Puis, des mois plus tard, une surprise est survenue: les procureurs du comté ont accusé Carr d’un deuxième meurtre, sans lien entre eux, l’accusant officiellement d’avoir tué Lynn Martin , une femme de San Pablo qui habitait à une courte distance de Carr. Elle a été retrouvée morte chez elle deux jours avant la mort de Sandoval mais la cause de la mort n’était pas concluante.
La rupture dans cette affaire est survenue après qu’une femme est venue voir la police et a dit qu’une Carr, brandissant une hache, l’avait agressée sexuellement au moment du meurtre de Martin. Les autorités ont réexaminé la mort de Martin, et il a finalement été jugé un homicide par asphyxie. Carr a été accusée en juin 2015 de l’avoir assassinée.

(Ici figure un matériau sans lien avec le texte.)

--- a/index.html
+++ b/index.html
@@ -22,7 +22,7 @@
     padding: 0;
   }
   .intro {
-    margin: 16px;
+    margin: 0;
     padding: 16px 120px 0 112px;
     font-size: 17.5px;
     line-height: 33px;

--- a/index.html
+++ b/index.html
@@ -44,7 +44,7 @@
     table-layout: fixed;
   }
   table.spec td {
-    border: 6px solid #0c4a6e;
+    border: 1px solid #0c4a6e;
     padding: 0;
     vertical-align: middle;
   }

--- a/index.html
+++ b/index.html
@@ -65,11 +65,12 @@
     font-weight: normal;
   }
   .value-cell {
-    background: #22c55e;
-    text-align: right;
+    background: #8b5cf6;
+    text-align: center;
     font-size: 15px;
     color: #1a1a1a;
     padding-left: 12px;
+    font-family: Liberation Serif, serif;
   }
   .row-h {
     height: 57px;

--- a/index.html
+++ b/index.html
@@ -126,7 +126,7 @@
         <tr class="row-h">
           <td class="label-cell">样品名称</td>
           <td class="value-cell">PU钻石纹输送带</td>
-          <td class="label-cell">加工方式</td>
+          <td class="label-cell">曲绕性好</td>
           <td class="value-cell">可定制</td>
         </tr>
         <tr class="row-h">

Deux mois après avoir été emprisonné, Carr aurait attrapé un gardien au centre de détention de Martinez et traîné la femme dans une partie isolée de la prison, jusqu’à ce que d’autres membres du personnel l’arrêtent. Il a été accusé de tentative de meurtre et d’évasion.
Il y a eu plusieurs rebondissements menant à l’audience de mardi. En août 2015, Carr a été déclaré inapte à subir son procès devant le tribunal, et le Département des services de développement de l’État lui a diagnostiqué une schizophrénie et une légère déficience intellectuelle. Il a reçu l’ordre de se rendre dans un établissement psychiatrique à Porterville.
Mais avant que Carr ait été transféré, un deuxième médecin l’a évalué et a déterminé qu’il exagérait ses symptômes et a déclaré que sa compétence avait été rétablie. Cela a déclenché une bataille juridique, où ses avocats se sont battus pour le faire transférer tandis que les procureurs se sont battus pour le garder dans la prison du comté.
Avril dernier, une cour d’appel d’Etat a statué en faveur de la poursuite , constatant que «rien dans le dossier n’indique que les cliniciens en santé mentale qui évaluent son statut […] ont utilisé autre chose que leur meilleur jugement clinique».
“Si ce n’est pas le cas, Carr a l’occasion de démontrer devant le tribunal de première instance dans le procès de compétence à venir que son diagnostic de simulacre était une imposture faite pour contourner l’ordonnance de placement du tribunal”, lit-on dans la décision. La Cour suprême de Californie a refusé de se saisir de l’affaire en septembre dernier.
Au début de l’audience de mardi, les avocats de Carr ont tenté sans succès de convaincre Burch de fermer la procédure au public et de faire expulser les membres présumés de la famille des victimes présumées de Carr, car ils pourraient potentiellement témoigner à l’issue de son procès. . Burch a rejeté la motion, affirmant que le public a un «intérêt supérieur» à voir le fonctionnement quotidien de son système de justice.